_Records supplied_
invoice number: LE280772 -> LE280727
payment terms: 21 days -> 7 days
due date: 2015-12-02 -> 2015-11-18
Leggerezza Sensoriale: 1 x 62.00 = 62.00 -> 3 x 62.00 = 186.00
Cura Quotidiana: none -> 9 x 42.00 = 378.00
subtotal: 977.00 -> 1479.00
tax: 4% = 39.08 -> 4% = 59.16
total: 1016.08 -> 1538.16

...

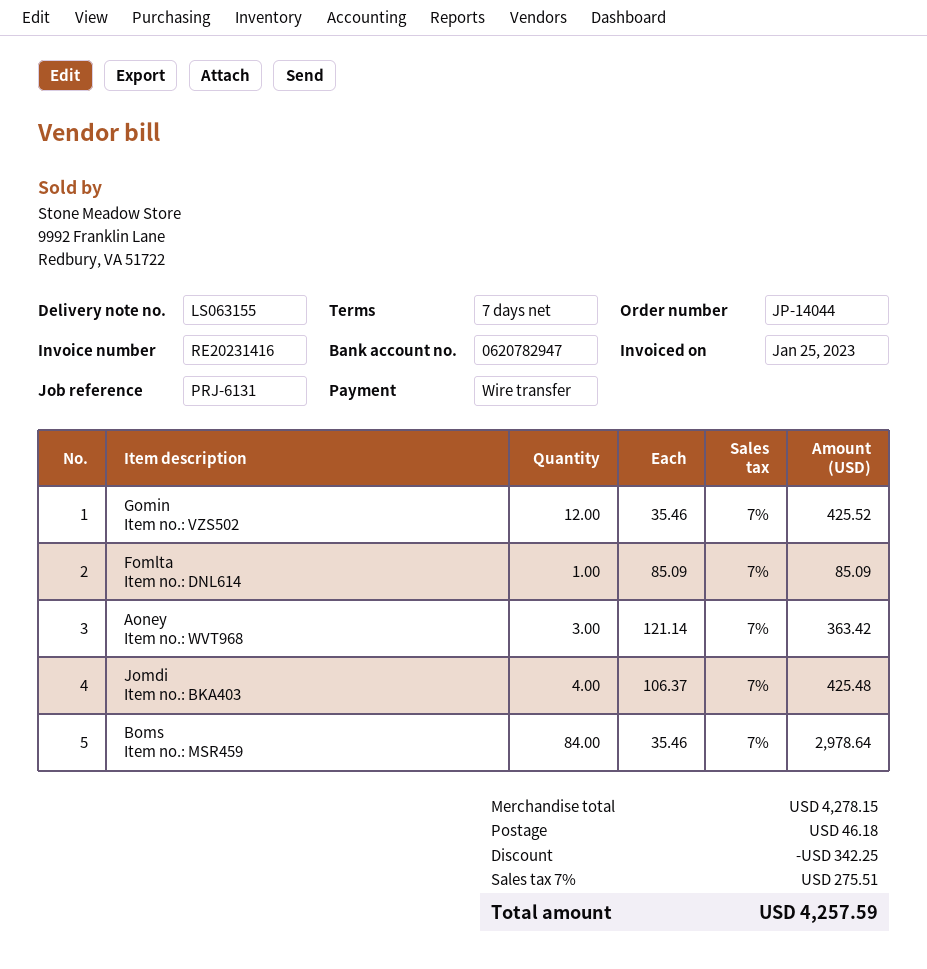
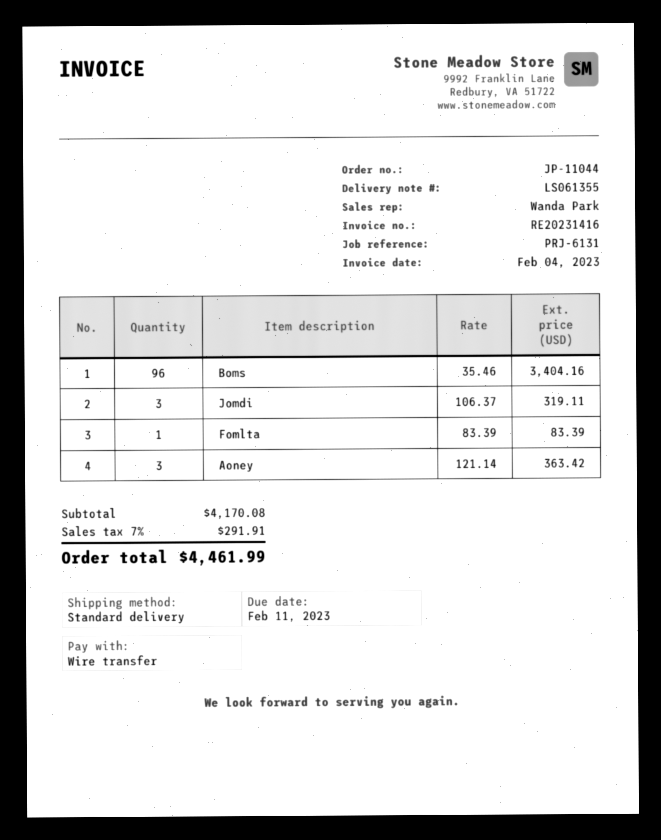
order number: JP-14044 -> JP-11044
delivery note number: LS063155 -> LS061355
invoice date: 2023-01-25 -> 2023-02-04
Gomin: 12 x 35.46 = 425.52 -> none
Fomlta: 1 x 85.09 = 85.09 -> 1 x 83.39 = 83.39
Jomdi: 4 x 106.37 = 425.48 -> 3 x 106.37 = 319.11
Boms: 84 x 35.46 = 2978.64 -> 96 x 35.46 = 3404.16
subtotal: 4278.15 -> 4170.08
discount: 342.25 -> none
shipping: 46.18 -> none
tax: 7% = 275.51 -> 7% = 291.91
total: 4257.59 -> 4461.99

_Aim of the exercise_
Restate word for word the entries above from the line with "payment terms: 21 days -> 7 days" through the line with "total: 1016.08 -> 1538.16", inclusive, leaving out everything else.

_Exercise result_
payment terms: 21 days -> 7 days
due date: 2015-12-02 -> 2015-11-18
Leggerezza Sensoriale: 1 x 62.00 = 62.00 -> 3 x 62.00 = 186.00
Cura Quotidiana: none -> 9 x 42.00 = 378.00
subtotal: 977.00 -> 1479.00
tax: 4% = 39.08 -> 4% = 59.16
total: 1016.08 -> 1538.16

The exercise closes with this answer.